Apache :: Requesting ModSecurity 2.9.0

marineserver · Joined: 02 Feb 2014 Posts: 5 Location: indian,tamilnadu

Hai module makers please can any one build the latest mod security 2.9.0 for apache 2.2 & 2.4 Embarassed

Steffen

We and AH skip 2.9.0, no critical changes over 2.8.0.

Or you may have a reason to want it ?

coronad0 · Joined: 12 May 2015 Posts: 3 Location: CO

Biggest change was @ipMatchFromFile added capability to pull white/black lists via https. Would be huge.

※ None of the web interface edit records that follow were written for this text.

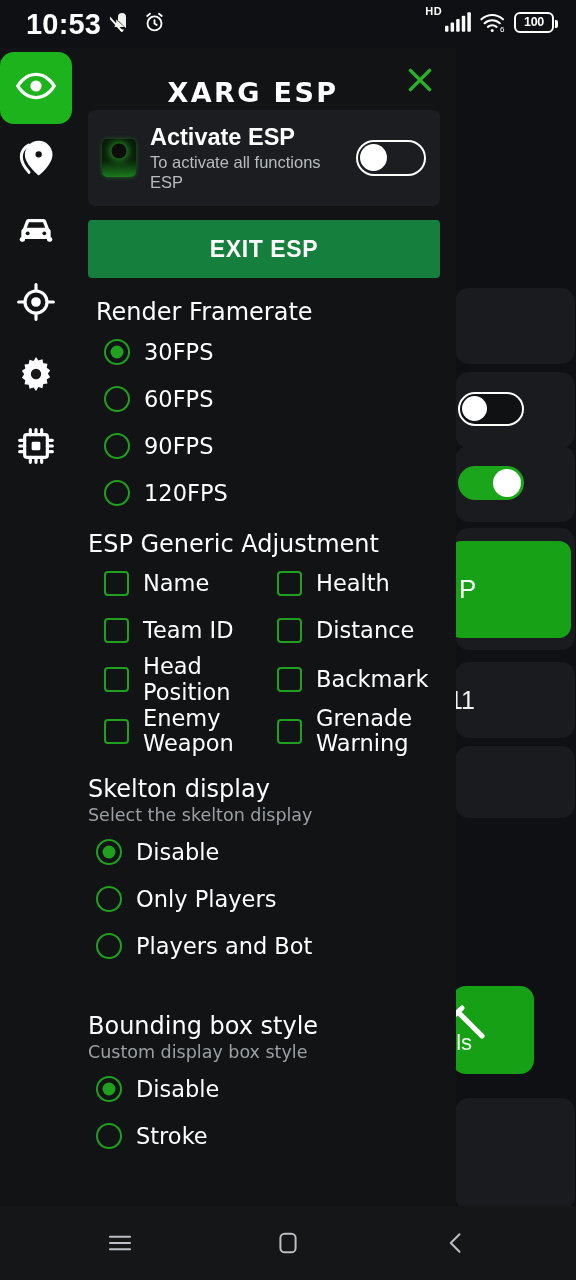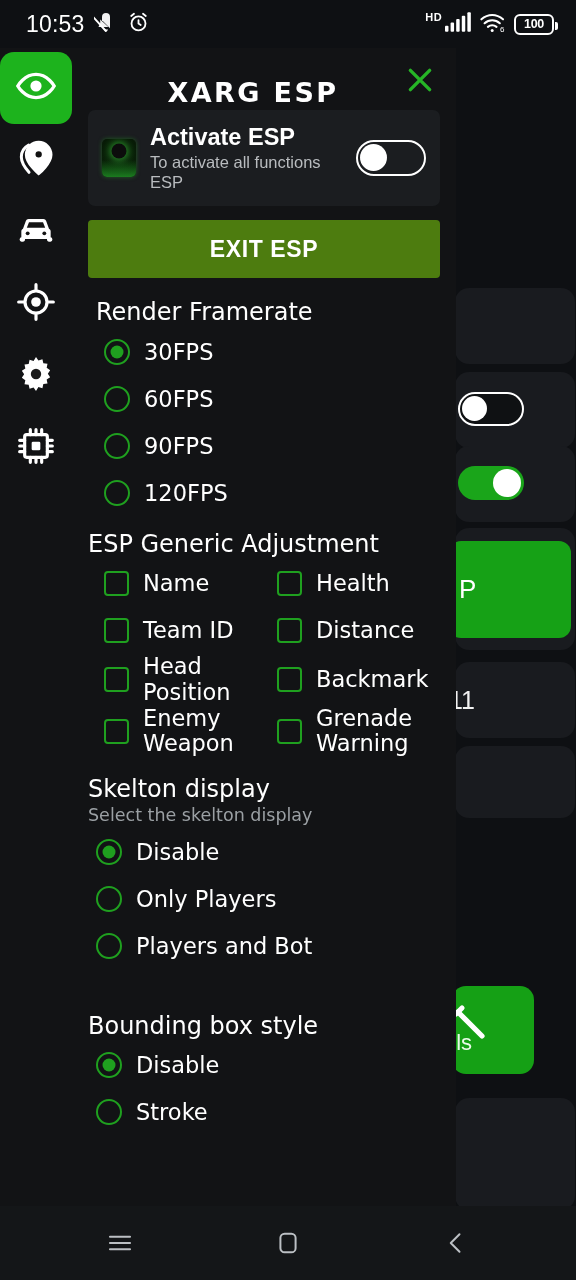--- a/index.html
+++ b/index.html
@@ -92,7 +92,7 @@
     color: #ffffff;
   }
   .sb-left { display: flex; align-items: center; gap: 9px; }
-  .sb-clock { font-size: 23px; letter-spacing: .2px; font-weight: 400; }
+  .sb-clock { font-size: 29px; letter-spacing: .2px; font-weight: 700; }
   .sb-right { display: flex; align-items: center; gap: 7px; }
   .sb-hd { font-size: 11px; font-weight: 700; position: relative; top: -7px; margin-right: -4px; letter-spacing: .4px;}
   .batt {

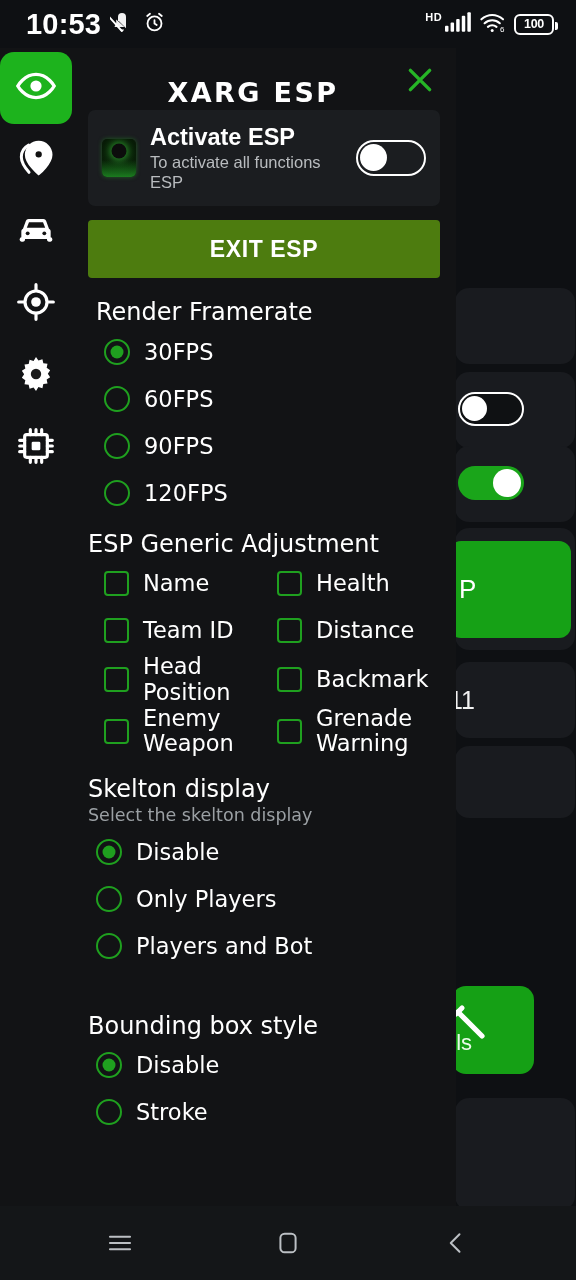--- a/index.html
+++ b/index.html
@@ -93,7 +93,7 @@
   }
   .sb-left { display: flex; align-items: center; gap: 9px; }
   .sb-clock { font-size: 29px; letter-spacing: .2px; font-weight: 700; }
-  .sb-right { display: flex; align-items: center; gap: 7px; }
+  .sb-right { display: flex; align-items: flex-start; gap: 7px; }
   .sb-hd { font-size: 11px; font-weight: 700; position: relative; top: -7px; margin-right: -4px; letter-spacing: .4px;}
   .batt {
     position: relative;

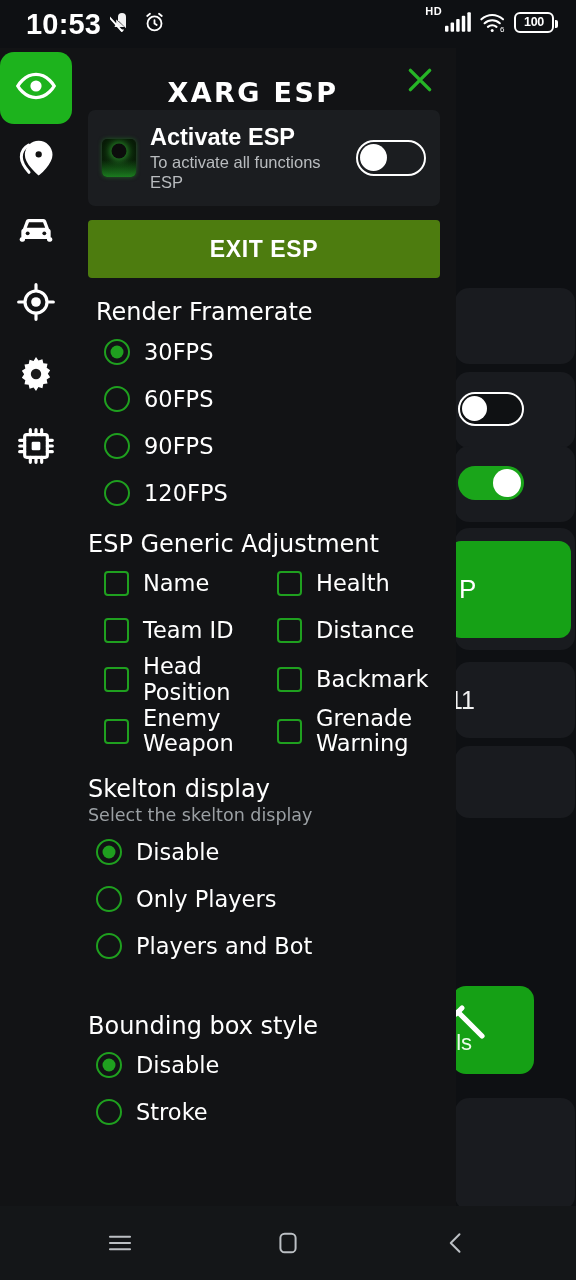--- a/index.html
+++ b/index.html
@@ -208,7 +208,7 @@
   .exit-btn {
     margin-top: 14px;
     width: 100%; height: 58px;
-    background: #4d7c0f;
+    background: #15803d;
     border: none; border-radius: 4px;
     color: #ffffff;
     font-size: 23px;

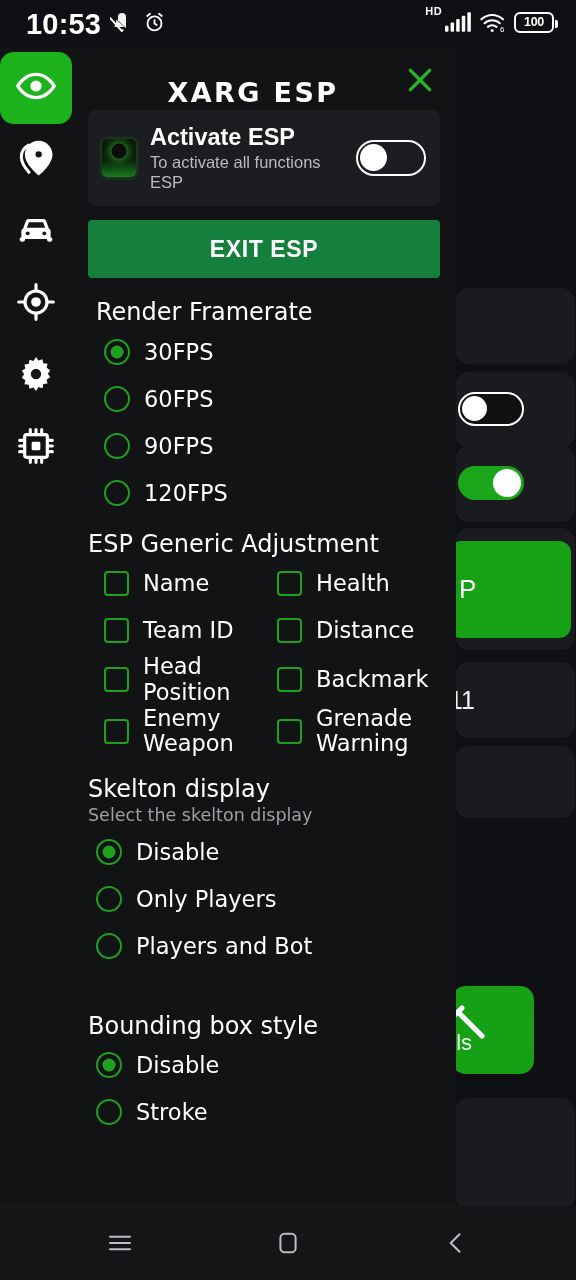--- a/index.html
+++ b/index.html
@@ -543,6 +543,7 @@
       <div class="gap-md"></div>
 
       <div class="sect-title tight">Bounding box style</div>
+      <div class="sect-sub">Custom display box style</div>
       <div>
         <div class="radio-row indent2">
           <span class="radio sel"></span>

https://github.com/SpiderLabs/ModSecurity/wiki/Reference-Manual#ipMatchFromFile

Steffen

That is the area we (Gregg and me) had quite some discussions with the mod_securuty team. All about the new SecRemoteRules, this is an optional directive that allow the user to load rules from a remote server

It introduces extra dependencies Curl and Crypto. And first they used Openssl that was not running with all Apache builds. OpenSSL dependency is now removed on MS Windows builds, ModSecurity is now using the Windows certificate storage. Proposed them to use the Apache-https , but they are not willing.

There are still some quirks in this area and is not yet proven. E.g in the next build they fix an invalid storage reference by apr_psprintf.

So better to wait for 2.9.1.

How urgent do you need this ?

glsmith

My opinion and that is all it is, an opinion, is that on the surface this sounds great. When you think it through a little, not so much.

1. These will only fire off during the init stage of the module, I was shown nothing different during our discussions nor I do I see any setting to tell me otherwise. How often do you start/restart your Apache? [A]

2. What happens if the server your grabbing the rules/ip list from is not responding at the time? For SecRemoteRules there is SecRemoteRulesFailAction where it can be Aborted or Warn where it shows in Apache's error log. Either way, you end up without the rules/ips and are therefor unprotected. A local copy of rules and/or ip list would never have this problem. [B]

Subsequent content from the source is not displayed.